## TASK INSTRUCTIONS
Find all lines below containing the string "αρκετούς" and return them.

## DATASET RECORDS
--- START ---
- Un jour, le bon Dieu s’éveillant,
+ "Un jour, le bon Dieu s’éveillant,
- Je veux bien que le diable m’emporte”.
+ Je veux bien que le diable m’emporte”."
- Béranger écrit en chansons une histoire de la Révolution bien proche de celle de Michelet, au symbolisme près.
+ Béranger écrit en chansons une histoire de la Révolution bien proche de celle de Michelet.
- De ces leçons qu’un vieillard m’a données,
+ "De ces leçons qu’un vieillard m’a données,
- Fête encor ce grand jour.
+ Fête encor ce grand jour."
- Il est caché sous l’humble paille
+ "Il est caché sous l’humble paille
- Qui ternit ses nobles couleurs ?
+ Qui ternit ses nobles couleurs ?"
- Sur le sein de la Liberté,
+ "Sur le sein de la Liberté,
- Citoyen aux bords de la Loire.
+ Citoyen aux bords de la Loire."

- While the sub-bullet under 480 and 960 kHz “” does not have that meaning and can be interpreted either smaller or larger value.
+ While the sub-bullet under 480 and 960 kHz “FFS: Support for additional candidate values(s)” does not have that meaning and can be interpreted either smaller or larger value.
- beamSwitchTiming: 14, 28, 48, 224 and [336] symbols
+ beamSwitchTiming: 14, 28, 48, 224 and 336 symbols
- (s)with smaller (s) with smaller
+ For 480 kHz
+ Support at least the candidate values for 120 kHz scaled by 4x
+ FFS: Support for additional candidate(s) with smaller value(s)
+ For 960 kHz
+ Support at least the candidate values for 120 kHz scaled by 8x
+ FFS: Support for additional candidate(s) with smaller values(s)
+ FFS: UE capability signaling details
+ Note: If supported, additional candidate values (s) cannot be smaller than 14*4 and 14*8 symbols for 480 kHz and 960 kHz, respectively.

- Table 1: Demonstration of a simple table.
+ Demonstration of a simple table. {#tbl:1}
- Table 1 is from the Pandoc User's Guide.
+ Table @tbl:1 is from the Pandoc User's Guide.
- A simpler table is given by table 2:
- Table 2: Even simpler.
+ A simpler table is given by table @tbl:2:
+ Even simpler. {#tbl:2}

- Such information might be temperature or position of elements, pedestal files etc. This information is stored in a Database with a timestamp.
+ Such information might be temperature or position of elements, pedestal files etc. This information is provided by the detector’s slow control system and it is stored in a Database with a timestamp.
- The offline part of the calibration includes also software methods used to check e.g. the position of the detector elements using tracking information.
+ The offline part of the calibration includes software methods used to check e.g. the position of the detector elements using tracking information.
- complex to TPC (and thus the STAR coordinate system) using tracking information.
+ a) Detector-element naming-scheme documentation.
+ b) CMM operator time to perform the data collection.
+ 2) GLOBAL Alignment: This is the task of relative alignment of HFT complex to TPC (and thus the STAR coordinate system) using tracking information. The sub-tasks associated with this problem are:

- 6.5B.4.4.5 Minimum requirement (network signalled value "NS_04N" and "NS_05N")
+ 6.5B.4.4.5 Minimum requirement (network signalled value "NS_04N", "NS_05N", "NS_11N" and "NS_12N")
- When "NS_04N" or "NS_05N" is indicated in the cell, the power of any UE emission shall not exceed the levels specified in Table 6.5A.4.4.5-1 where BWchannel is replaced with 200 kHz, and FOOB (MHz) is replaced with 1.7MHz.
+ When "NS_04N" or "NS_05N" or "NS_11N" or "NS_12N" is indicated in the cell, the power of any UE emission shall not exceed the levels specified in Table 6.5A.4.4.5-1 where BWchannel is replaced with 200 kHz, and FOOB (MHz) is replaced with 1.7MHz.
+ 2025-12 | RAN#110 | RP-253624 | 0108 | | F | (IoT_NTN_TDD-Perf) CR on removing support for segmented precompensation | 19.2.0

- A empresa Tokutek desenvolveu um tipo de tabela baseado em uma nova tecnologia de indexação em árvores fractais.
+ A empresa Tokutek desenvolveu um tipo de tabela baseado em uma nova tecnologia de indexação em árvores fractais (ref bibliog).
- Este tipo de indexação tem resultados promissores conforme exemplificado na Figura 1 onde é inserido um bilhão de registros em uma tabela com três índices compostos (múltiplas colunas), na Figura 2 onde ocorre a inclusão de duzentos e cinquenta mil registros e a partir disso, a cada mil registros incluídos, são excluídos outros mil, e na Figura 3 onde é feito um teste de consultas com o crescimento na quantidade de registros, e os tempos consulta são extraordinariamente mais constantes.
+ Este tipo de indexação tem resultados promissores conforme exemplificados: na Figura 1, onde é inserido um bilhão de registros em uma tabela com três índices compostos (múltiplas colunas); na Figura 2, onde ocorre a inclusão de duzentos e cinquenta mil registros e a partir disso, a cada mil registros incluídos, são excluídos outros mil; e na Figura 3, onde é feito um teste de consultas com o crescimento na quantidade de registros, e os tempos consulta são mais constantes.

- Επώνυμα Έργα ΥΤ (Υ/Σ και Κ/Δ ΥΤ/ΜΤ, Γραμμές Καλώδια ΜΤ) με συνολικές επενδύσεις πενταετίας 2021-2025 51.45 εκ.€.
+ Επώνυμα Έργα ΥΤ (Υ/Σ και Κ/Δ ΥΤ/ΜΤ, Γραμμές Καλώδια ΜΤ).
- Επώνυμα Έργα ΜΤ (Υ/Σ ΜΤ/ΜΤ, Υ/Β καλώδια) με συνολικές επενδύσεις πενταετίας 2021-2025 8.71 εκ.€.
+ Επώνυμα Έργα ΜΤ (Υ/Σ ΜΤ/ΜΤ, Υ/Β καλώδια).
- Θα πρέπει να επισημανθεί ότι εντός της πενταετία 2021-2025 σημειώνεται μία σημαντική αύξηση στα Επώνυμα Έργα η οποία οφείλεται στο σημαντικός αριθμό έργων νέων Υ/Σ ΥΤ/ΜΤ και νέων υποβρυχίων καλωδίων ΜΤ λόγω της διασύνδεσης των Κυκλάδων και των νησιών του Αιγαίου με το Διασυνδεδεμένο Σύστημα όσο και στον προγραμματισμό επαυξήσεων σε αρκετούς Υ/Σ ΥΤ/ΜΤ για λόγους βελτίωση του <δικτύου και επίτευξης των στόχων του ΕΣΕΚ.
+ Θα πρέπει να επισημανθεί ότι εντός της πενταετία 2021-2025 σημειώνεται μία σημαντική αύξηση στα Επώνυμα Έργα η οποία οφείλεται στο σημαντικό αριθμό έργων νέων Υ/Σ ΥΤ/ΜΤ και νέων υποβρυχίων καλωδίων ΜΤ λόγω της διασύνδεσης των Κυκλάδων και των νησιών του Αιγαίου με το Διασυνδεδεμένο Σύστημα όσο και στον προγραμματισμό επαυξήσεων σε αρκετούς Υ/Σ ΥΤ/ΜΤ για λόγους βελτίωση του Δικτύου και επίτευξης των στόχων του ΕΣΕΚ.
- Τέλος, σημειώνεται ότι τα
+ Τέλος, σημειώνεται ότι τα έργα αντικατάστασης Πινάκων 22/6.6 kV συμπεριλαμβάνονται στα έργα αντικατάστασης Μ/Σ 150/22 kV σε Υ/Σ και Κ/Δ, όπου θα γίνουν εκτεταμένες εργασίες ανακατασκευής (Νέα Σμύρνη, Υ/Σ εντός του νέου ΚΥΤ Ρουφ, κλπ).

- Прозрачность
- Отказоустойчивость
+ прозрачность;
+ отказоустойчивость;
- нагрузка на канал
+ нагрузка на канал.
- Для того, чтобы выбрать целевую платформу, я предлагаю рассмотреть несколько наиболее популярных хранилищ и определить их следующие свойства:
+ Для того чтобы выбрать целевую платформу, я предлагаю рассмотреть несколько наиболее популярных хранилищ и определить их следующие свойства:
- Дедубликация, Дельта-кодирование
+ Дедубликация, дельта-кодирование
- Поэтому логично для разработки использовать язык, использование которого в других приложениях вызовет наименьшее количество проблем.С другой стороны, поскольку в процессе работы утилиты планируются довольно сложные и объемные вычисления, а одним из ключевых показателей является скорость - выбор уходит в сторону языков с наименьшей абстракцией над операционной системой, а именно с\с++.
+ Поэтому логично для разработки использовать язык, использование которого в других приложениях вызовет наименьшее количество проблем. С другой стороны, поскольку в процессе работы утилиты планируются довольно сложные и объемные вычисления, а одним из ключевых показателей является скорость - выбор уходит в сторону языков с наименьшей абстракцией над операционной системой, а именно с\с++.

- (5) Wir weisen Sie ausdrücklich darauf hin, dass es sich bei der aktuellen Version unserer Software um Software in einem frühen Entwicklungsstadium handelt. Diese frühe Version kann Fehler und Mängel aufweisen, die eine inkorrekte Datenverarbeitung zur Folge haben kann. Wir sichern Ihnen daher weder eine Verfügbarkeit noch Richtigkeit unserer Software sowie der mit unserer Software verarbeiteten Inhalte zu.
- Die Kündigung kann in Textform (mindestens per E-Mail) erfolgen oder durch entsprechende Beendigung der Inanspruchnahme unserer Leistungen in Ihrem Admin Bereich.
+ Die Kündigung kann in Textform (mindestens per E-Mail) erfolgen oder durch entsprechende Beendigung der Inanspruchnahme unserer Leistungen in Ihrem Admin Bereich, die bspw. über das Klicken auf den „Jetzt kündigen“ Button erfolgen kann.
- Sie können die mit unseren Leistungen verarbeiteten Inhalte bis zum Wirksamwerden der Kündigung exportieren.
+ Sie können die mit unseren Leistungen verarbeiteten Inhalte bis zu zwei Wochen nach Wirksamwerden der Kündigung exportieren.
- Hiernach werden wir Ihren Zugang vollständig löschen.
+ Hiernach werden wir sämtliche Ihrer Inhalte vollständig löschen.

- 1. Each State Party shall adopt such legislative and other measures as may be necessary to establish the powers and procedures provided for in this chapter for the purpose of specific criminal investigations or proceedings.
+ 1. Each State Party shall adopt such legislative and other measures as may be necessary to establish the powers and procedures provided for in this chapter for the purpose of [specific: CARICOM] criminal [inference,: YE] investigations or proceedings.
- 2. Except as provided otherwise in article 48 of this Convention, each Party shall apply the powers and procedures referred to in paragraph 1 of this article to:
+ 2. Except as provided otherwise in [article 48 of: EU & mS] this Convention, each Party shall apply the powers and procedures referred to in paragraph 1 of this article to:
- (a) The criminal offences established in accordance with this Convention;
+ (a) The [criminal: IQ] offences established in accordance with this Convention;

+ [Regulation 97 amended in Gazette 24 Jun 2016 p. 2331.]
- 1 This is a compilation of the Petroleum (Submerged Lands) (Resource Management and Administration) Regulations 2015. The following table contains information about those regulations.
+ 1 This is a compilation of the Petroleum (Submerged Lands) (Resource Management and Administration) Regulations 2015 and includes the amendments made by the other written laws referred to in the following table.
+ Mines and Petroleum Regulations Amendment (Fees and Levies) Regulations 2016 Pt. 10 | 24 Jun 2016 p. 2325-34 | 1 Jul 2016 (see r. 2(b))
--- END ---
## ANSWER TO THIS EXERCISE
- Θα πρέπει να επισημανθεί ότι εντός της πενταετία 2021-2025 σημειώνεται μία σημαντική αύξηση στα Επώνυμα Έργα η οποία οφείλεται στο σημαντικός αριθμό έργων νέων Υ/Σ ΥΤ/ΜΤ και νέων υποβρυχίων καλωδίων ΜΤ λόγω της διασύνδεσης των Κυκλάδων και των νησιών του Αιγαίου με το Διασυνδεδεμένο Σύστημα όσο και στον προγραμματισμό επαυξήσεων σε αρκετούς Υ/Σ ΥΤ/ΜΤ για λόγους βελτίωση του <δικτύου και επίτευξης των στόχων του ΕΣΕΚ.
+ Θα πρέπει να επισημανθεί ότι εντός της πενταετία 2021-2025 σημειώνεται μία σημαντική αύξηση στα Επώνυμα Έργα η οποία οφείλεται στο σημαντικό αριθμό έργων νέων Υ/Σ ΥΤ/ΜΤ και νέων υποβρυχίων καλωδίων ΜΤ λόγω της διασύνδεσης των Κυκλάδων και των νησιών του Αιγαίου με το Διασυνδεδεμένο Σύστημα όσο και στον προγραμματισμό επαυξήσεων σε αρκετούς Υ/Σ ΥΤ/ΜΤ για λόγους βελτίωση του Δικτύου και επίτευξης των στόχων του ΕΣΕΚ.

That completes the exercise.